- Supplied material -
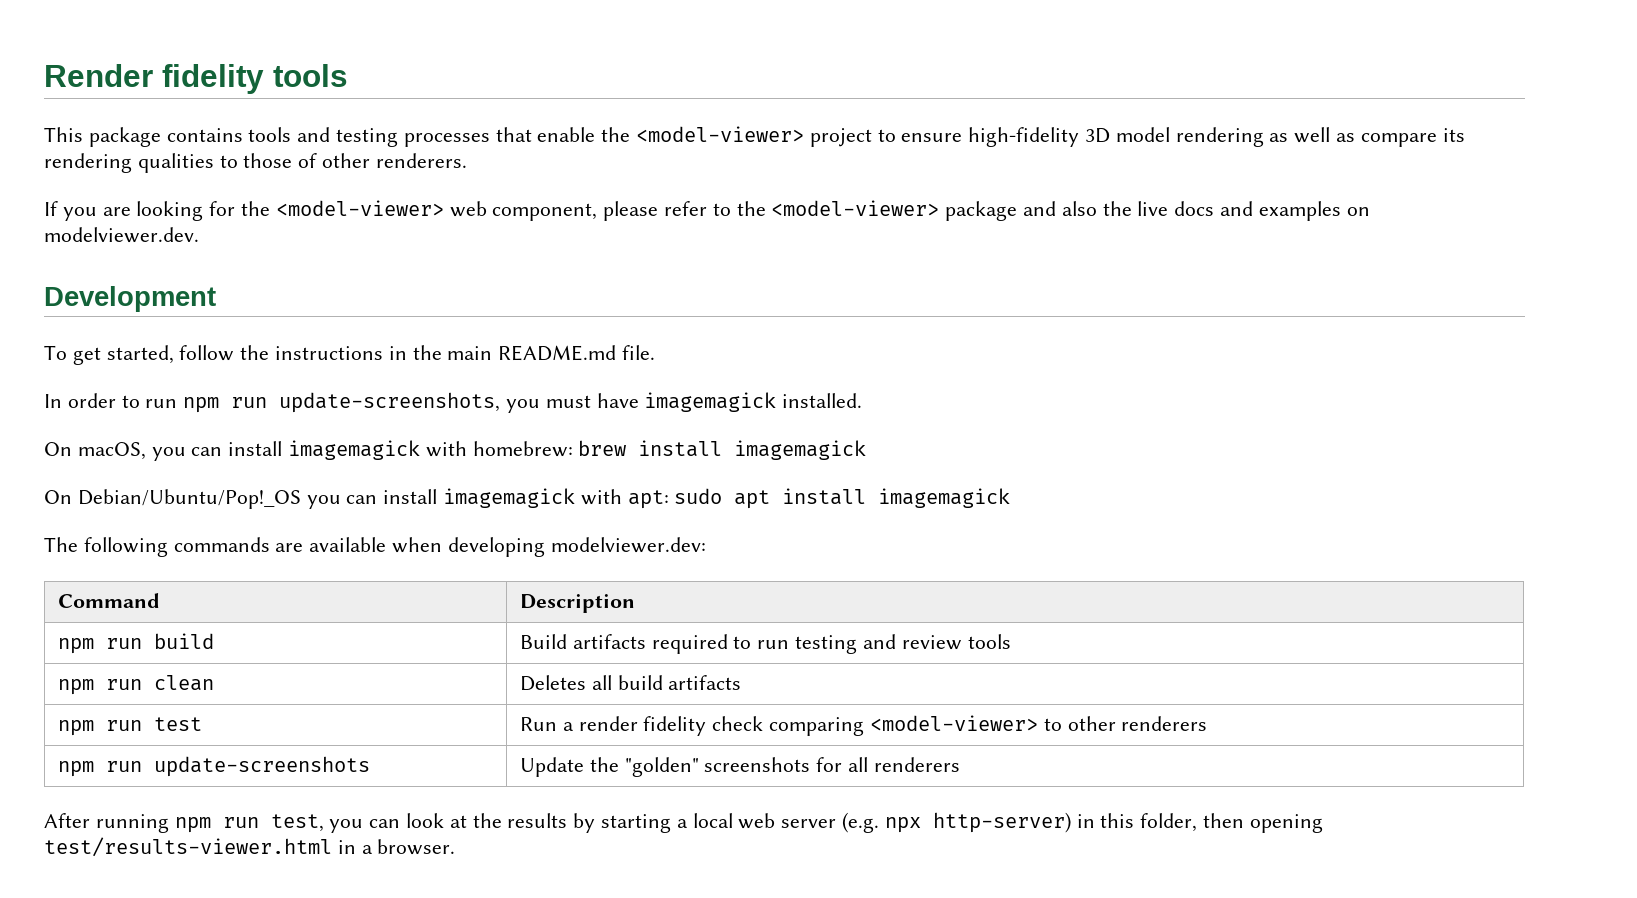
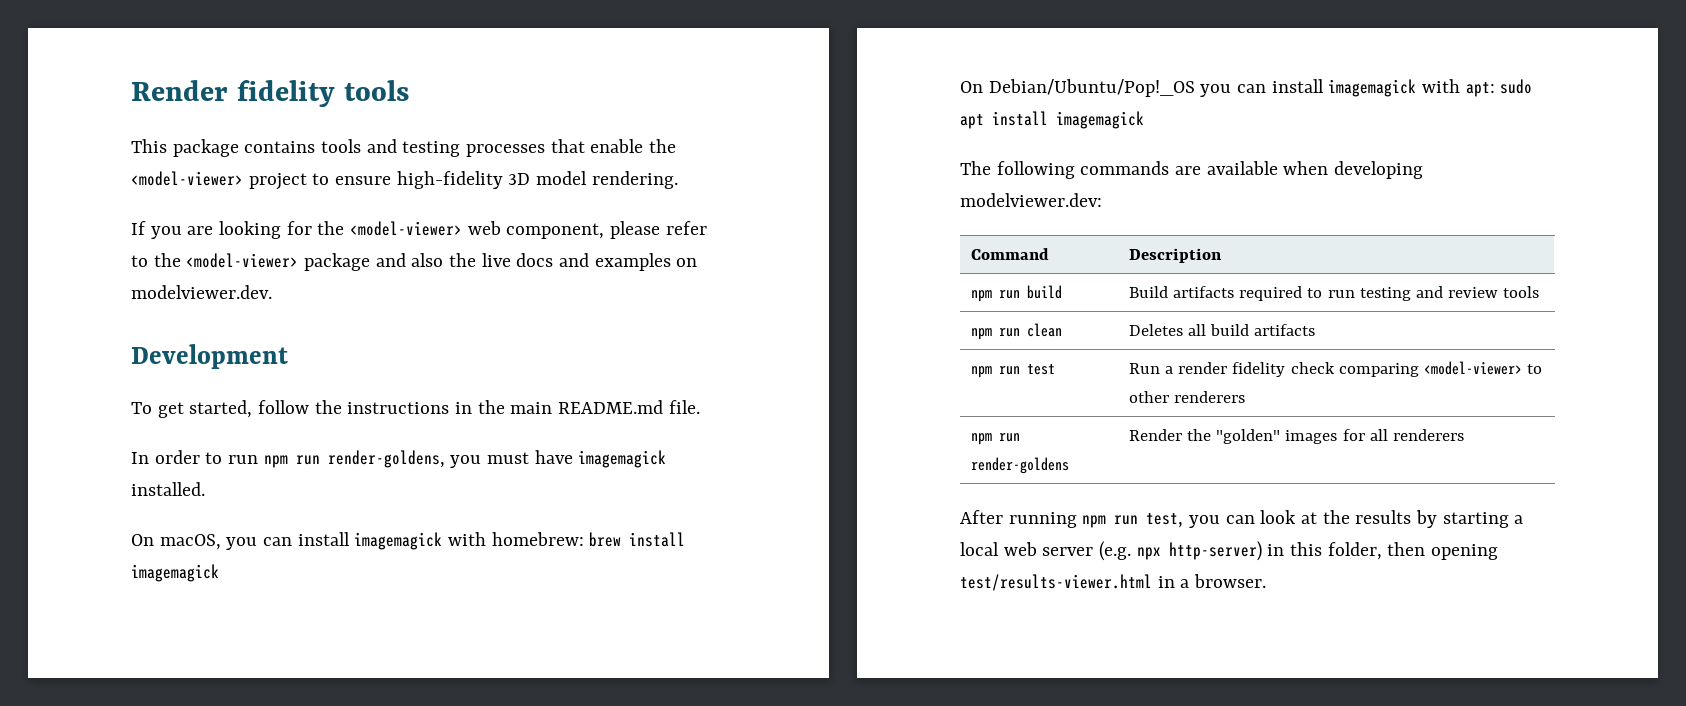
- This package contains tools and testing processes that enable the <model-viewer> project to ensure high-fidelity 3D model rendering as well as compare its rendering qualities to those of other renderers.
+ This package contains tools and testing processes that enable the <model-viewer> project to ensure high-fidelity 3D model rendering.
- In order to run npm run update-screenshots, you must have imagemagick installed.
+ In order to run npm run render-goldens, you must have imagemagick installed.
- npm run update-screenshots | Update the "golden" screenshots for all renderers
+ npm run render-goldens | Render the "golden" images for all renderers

- Your objective -
Which lines hold the string "package"? Copy all of them from the data above.

- Problem solution -
- This package contains tools and testing processes that enable the <model-viewer> project to ensure high-fidelity 3D model rendering as well as compare its rendering qualities to those of other renderers.
+ This package contains tools and testing processes that enable the <model-viewer> project to ensure high-fidelity 3D model rendering.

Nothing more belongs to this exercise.